Marina de Tavira y Antonio Rojas interpretan a Sarah y Richard, una pareja que después de diez años de matrimonio ha encontrado una fórmula para evitar el hastío. La presencia de un amante y una prostituta en sus vidas hasta el día de hoy les ha funcionado para canalizar sentimientos, conflictos y el tedio.

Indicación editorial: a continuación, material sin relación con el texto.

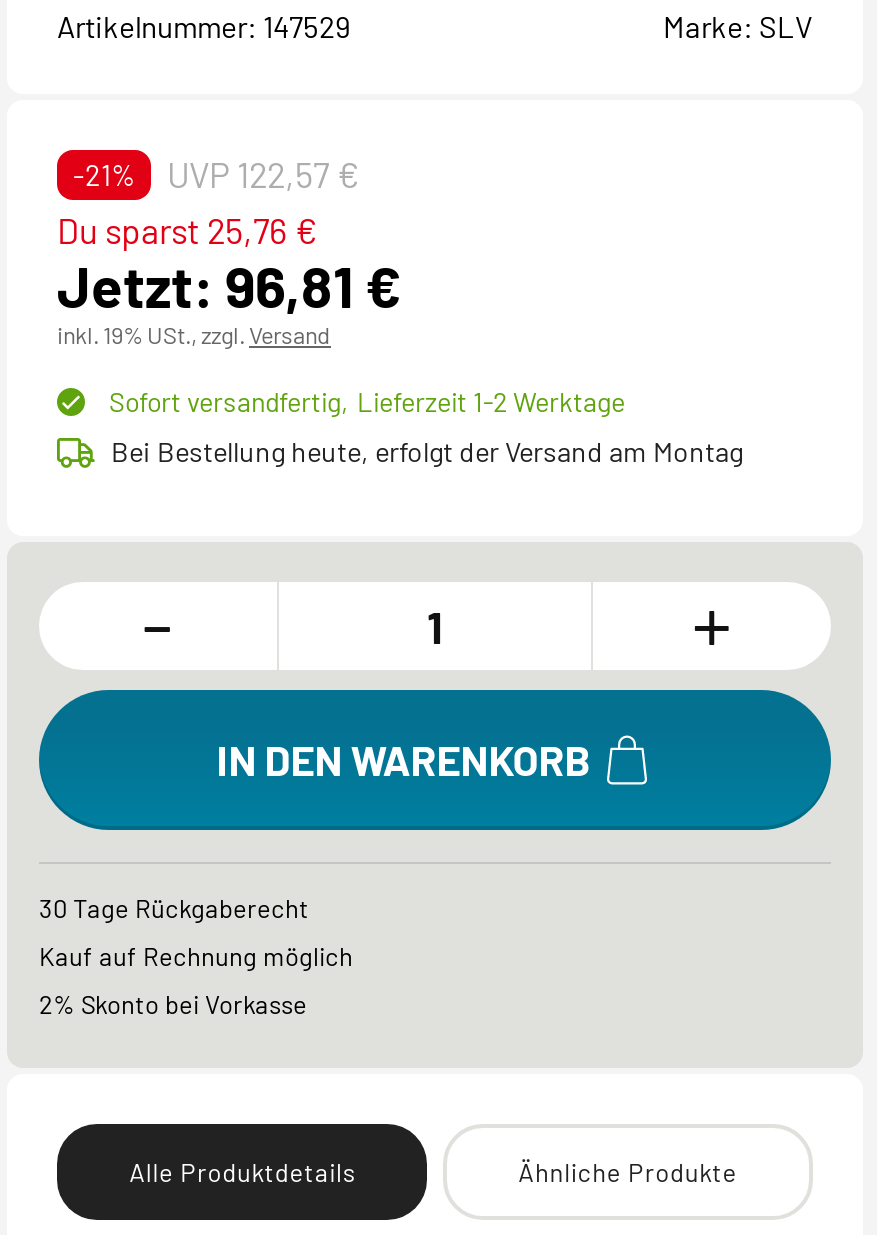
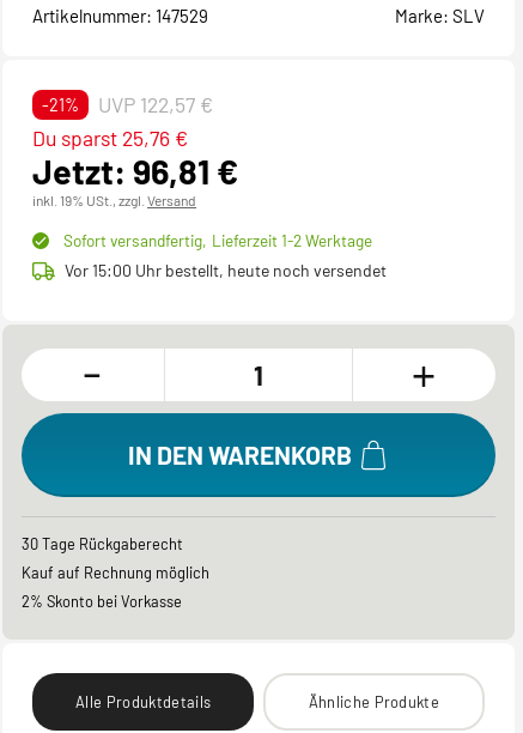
[111,434,743,468] Bei Bestellung heute, erfolgt der Versand am Montag -> [65,260,387,280] Vor 15:00 Uhr bestellt, heute noch versendet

Desde el primer instante de esta puesta en escena, bajo la dirección de Iona Weissberg, el ritmo de las actuaciones fluye, aparentemente sin esfuerzo. Sarah limpia el departamento mientras baila con la música, Richard sale del dormitorio y entra en la habitación que Sarah limpia, se despide de su esposa y se marcha al trabajo. Una escena cotidiana en la vida de esta pareja poco convencional. Las situaciones que Pinter escribió en su texto, que durante todo la función tocan la comedia, permiten a Marina de Tavira y Antonio Rojas desenvolverse de manera natural, lo cual es un decir, pues el texto exige de quienes lo representan un sutil toque de farsa (por llamarlo de alguna forma, pues las interpretaciones se mantienen en ese límite, justo lo necesario sin perderse en el exceso); es justo destacar que ambos actores lo hacen de manera espléndida.
Marina de Tavira, en el papel de Sarah, logra sus transiciones entre esposa y amante de manera deliciosa; Antonio Rojas en su papel de Richard es sólido, hace del absurdo algo convincente. Y es que no es menor cosa, a Pinter se le ha relacionado siempre con el llamado Teatro del Absurdo del cual, al lado de Ionesco, Becket y Genet, se le considera uno de sus máximos exponentes. Sobre este particular, Iona Weissberg señala que esta concepción siempre le ha resultado “incómoda”, debido a que las propuestas teatrales de estos autores, señala la directora, son “extremadamente disímiles como para agruparlos en una sola corriente”.
Directora y elenco dan en el clavo, esto no es ningún secreto, la propia directora explica que durante los ensayos de esta puesta se encontraron con “un texto muy tramposo”; el secreto para no perder los significados de los diálogos que Pinter escribió, ni caer en un ritmo monótono, lento o pedante, es la “ambigüedad”. “Los momentos tienen que ser claros para los actores y sin embargo resultan turbios y paradójicos para el público. Como la relación entre Richard y Sarah: ambigua, turbia, paradójica”, afirma Weissberg.
Apoyados en el excelente trabajo escenográfico de Sergio Villegas; el efectivo diseño de iluminación de Matías Gorlero, que va marcando la pauta temporal y emocional de los personajes; y el magnífico trabajo musical de Mario Santos; Marina y Antonio cumplen con creces, provocando constantemente la risa del público.
Pero no me mal interpreten, los actores logran esto sin perder de vista el objetivo de esta obra. Todo fluye, nosotros, el público, reímos; ellos, los actores, disfrutan mientras representan. Sin embargo, por debajo del texto y de las actuaciones algo subyace, algo que se mantiene presente y amenaza con estallar por debajo de la comedia aparente.
No por nada, precisamente esta capacidad de Pinter de colocar campos minados en sus textos es en parte lo que en 2005 lo hizo acreedor del Nobel: “en sus obras se descubre el precipicio bajo la irrelevancia cotidiana y las fuerzas que entran en confrontación en las habitaciones cerradas”, apuntó entonces la Academia Sueca.